==== DATA SECTION ====

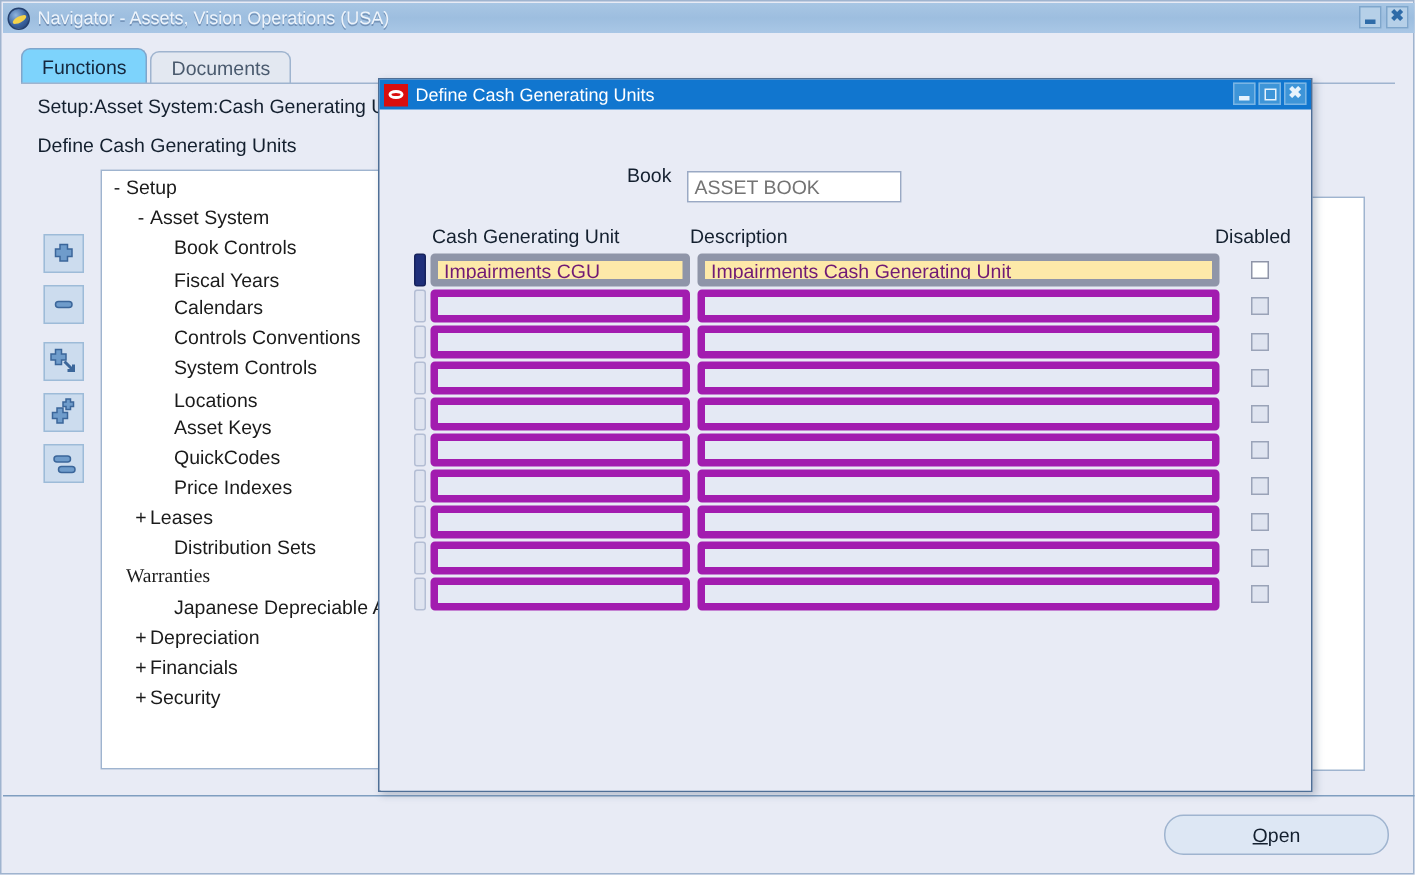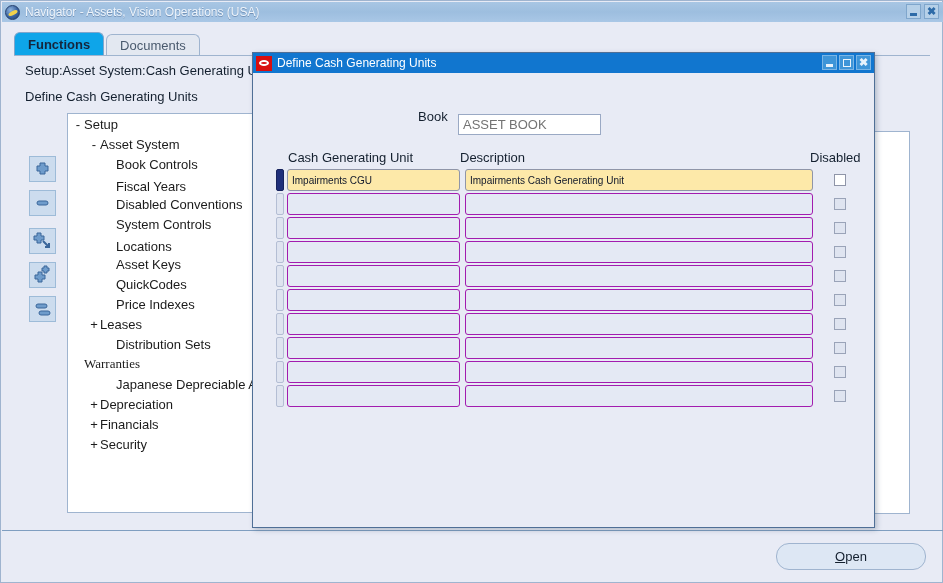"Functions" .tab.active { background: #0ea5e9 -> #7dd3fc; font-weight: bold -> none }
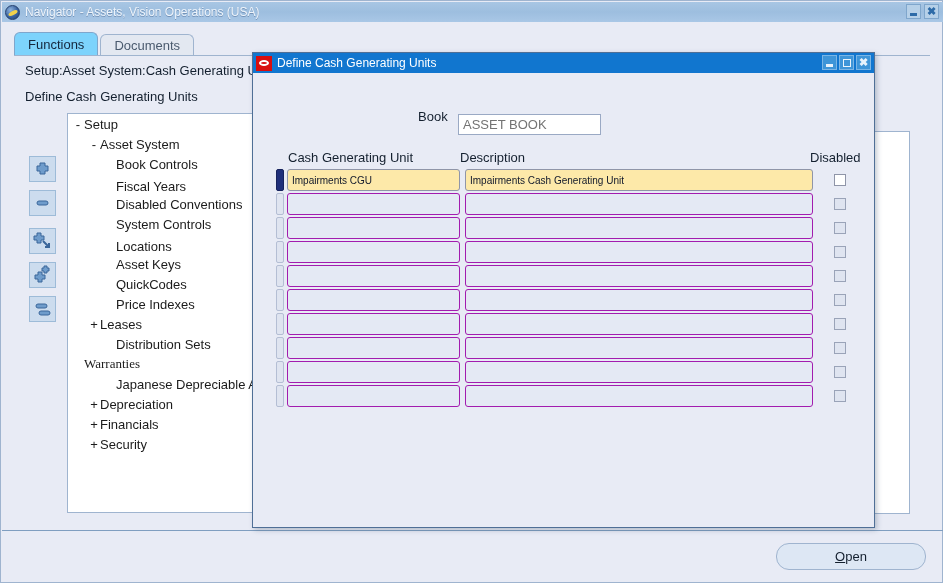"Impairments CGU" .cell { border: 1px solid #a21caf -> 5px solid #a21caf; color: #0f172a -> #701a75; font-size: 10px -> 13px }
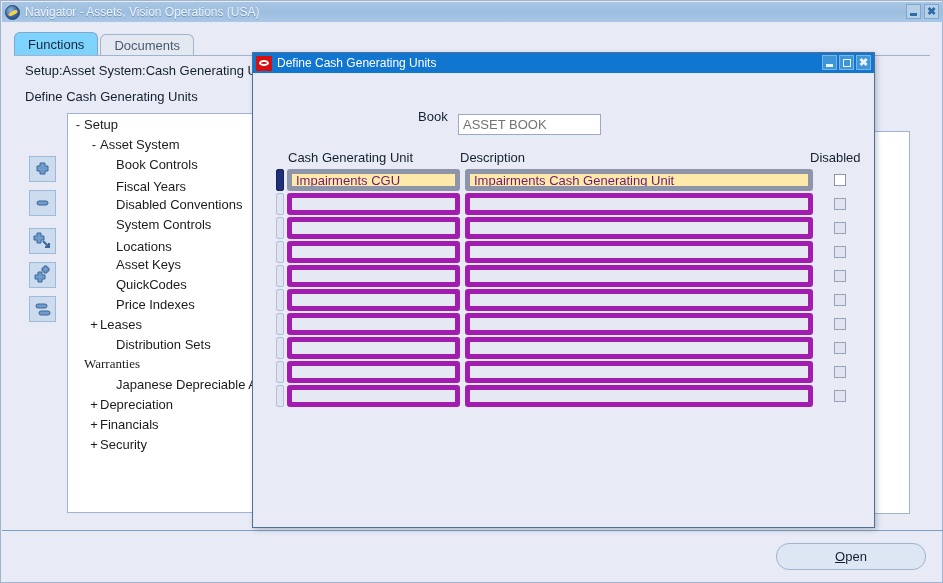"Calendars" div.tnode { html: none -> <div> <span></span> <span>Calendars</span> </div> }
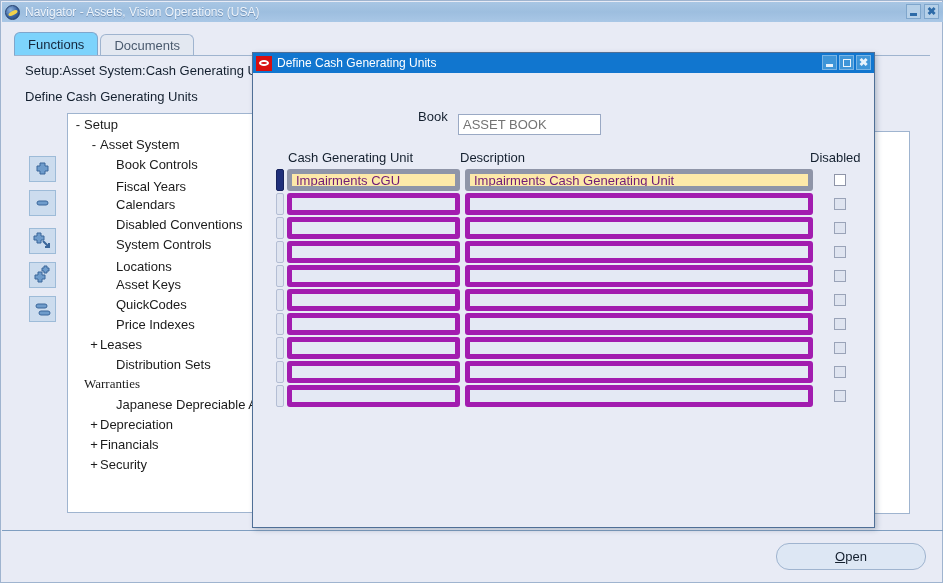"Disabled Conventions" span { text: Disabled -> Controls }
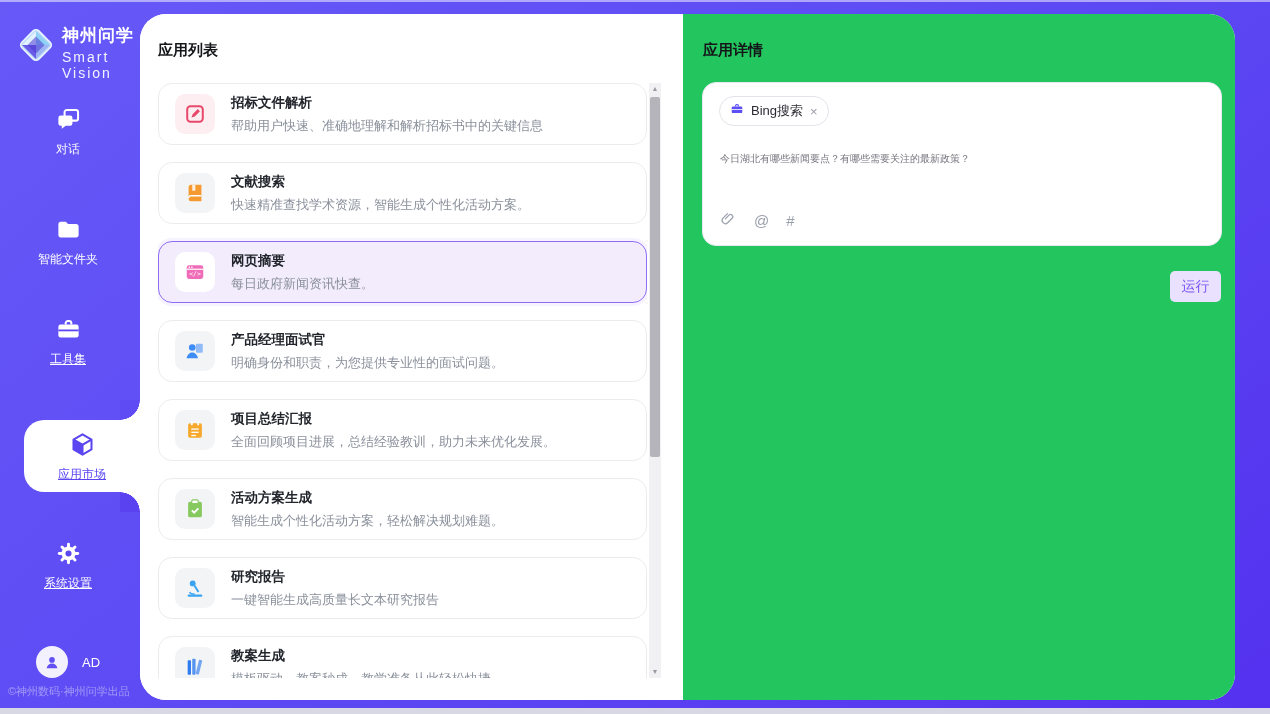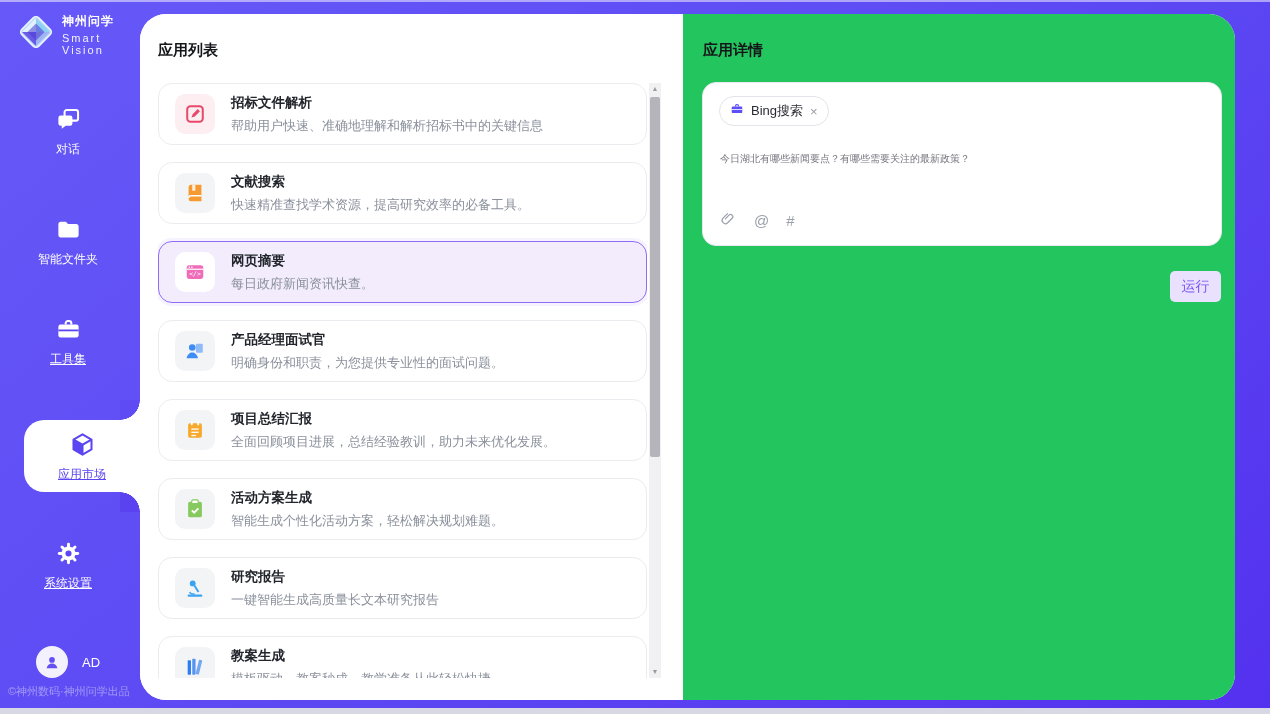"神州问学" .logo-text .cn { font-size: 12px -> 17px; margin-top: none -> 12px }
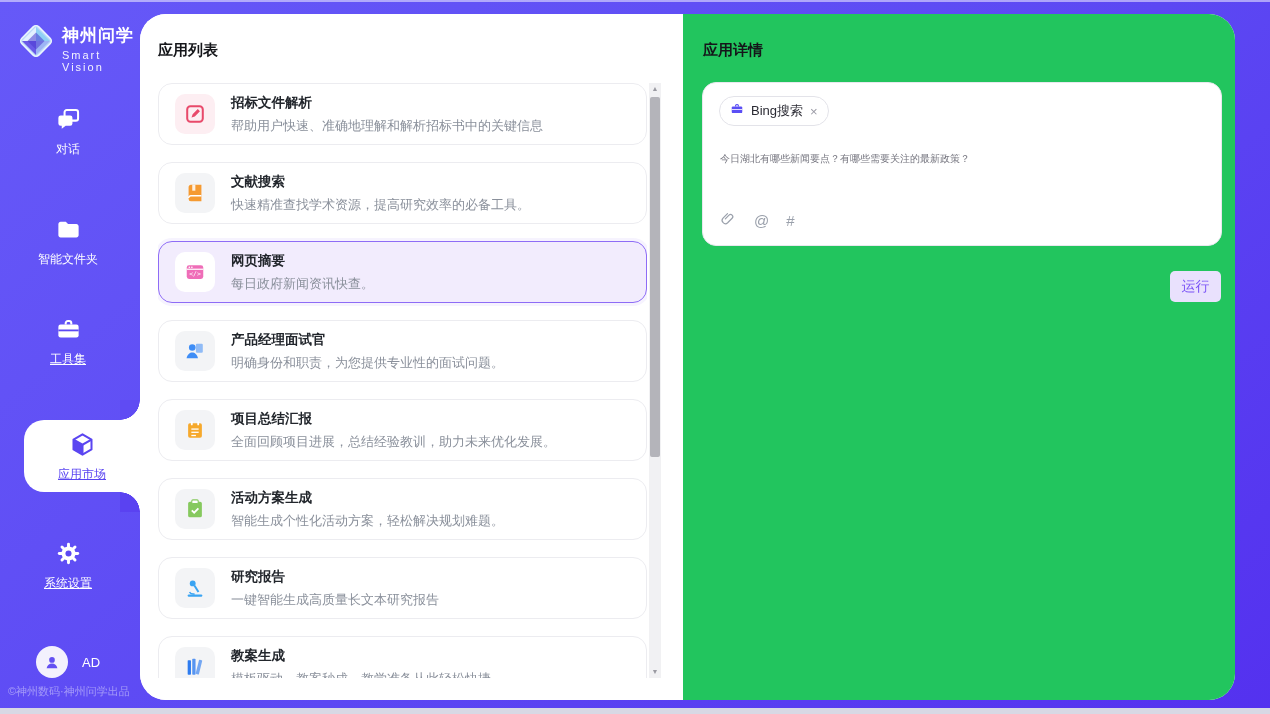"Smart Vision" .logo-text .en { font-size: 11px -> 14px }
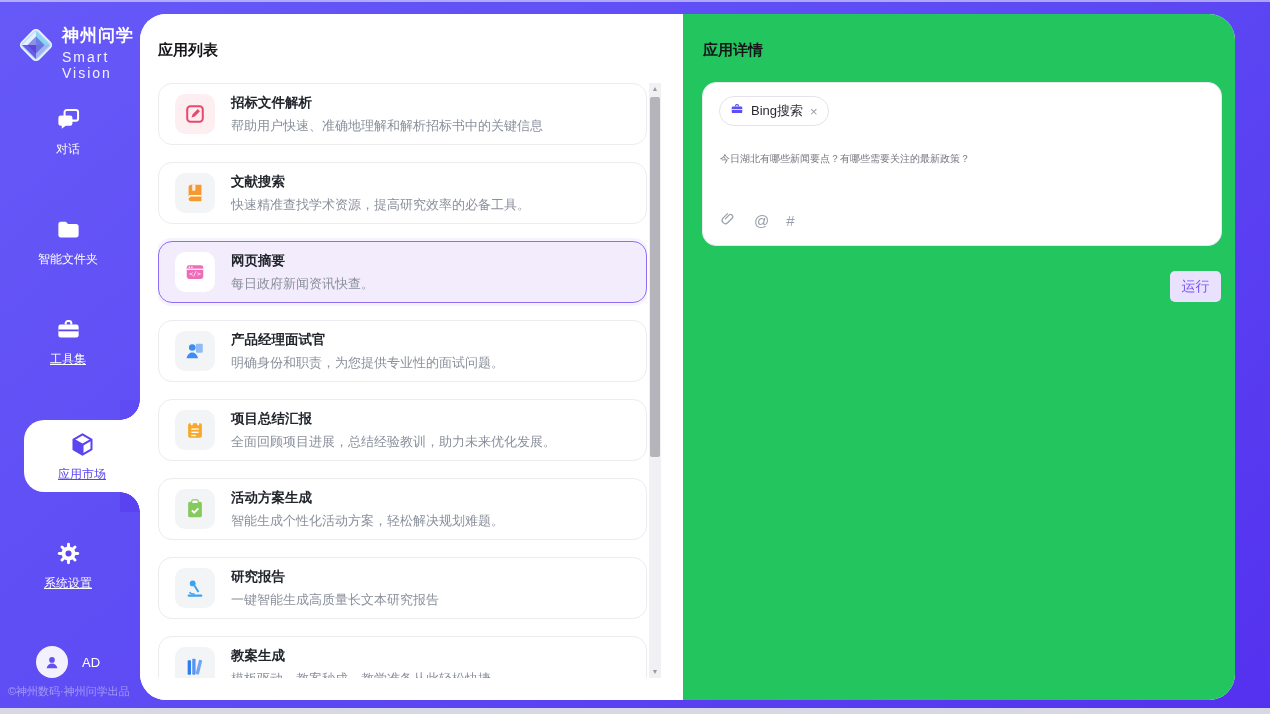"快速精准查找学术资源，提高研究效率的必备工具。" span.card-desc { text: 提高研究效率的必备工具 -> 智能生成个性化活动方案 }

====

Only the lines from the line holding "font-size: 11px ->" through the last line above belong in the answer, repeated exactly; the pictures do not.

**REPLY TO THE TASK**.
"Smart Vision" .logo-text .en { font-size: 11px -> 14px }
"快速精准查找学术资源，提高研究效率的必备工具。" span.card-desc { text: 提高研究效率的必备工具 -> 智能生成个性化活动方案 }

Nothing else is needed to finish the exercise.